In an October report, Greenpeace Australia argued that kangaroo is a more environmentally friendly meat than beef, since cows emit methane when they break wind. The paper's author, Mark Diesendorf, estimated that replacing beef with kangaroo just 20 percent of the time would eliminate 15 megatons of greenhouse gases by 2020. "Kangaroos do not emit greenhouse gases," he told Australia's Herald Sun. "They are not hooved animals either, so they don't damage the soil."

Kangaroo—or australus, as some have suggested it should be called when it appears on the dinner table —is also low in fat; high in protein, iron, and zinc; and very flavorful. So why isn't there already a worldwide craze for eating these green wonder beasts?

Harvest and export of kangaroo meat is tightly controlled in Australia, where the bouncy beasts are sometimes dinner but always a symbol of Aussie pride. Under national law, only about 3 million kangaroos can be harvested each year.

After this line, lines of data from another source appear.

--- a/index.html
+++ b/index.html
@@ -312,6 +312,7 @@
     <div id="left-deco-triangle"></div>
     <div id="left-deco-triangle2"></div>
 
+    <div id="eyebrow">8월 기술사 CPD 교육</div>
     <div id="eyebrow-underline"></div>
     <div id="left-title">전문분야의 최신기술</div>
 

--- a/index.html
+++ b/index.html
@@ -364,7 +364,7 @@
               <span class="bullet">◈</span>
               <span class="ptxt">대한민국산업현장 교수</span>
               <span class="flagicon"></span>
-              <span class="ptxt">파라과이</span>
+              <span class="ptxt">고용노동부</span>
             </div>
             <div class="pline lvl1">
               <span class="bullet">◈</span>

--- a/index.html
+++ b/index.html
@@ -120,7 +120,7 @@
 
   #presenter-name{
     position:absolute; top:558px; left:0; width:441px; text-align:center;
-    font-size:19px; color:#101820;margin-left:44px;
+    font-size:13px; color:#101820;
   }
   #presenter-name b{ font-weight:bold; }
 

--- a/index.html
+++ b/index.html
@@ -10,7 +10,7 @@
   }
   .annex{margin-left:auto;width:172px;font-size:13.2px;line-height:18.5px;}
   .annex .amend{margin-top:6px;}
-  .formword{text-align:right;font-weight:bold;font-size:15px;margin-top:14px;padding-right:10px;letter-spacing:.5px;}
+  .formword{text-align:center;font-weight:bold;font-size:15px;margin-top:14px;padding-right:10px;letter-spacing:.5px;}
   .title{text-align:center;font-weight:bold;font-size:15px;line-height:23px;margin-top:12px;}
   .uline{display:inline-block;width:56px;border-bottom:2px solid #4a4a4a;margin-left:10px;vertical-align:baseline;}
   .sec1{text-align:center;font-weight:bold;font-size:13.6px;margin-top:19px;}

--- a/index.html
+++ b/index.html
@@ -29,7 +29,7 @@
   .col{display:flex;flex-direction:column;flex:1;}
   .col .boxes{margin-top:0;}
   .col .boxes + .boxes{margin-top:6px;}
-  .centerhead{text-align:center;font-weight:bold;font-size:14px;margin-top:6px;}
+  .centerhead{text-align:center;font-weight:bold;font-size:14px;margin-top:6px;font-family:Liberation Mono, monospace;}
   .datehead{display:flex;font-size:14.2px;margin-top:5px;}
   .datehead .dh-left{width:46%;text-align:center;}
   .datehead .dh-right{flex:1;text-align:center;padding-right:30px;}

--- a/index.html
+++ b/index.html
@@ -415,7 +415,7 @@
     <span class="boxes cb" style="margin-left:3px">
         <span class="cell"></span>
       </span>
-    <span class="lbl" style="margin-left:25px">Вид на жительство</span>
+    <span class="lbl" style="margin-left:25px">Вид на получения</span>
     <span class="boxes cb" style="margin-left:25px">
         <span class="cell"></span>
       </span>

John Kelly, spokesman for the Kangaroo Industry Association of Australia, told the Herald Sun that perfectly edible kangaroos invading farmers' crops—they're considered something of a pest in their native land—were already being illegally shot. "They are being culled and left to rot," he said. The animals outnumber human Australians by about 4 million, so loosening up the harvest quota should still leave the country with more than a few roos to spare.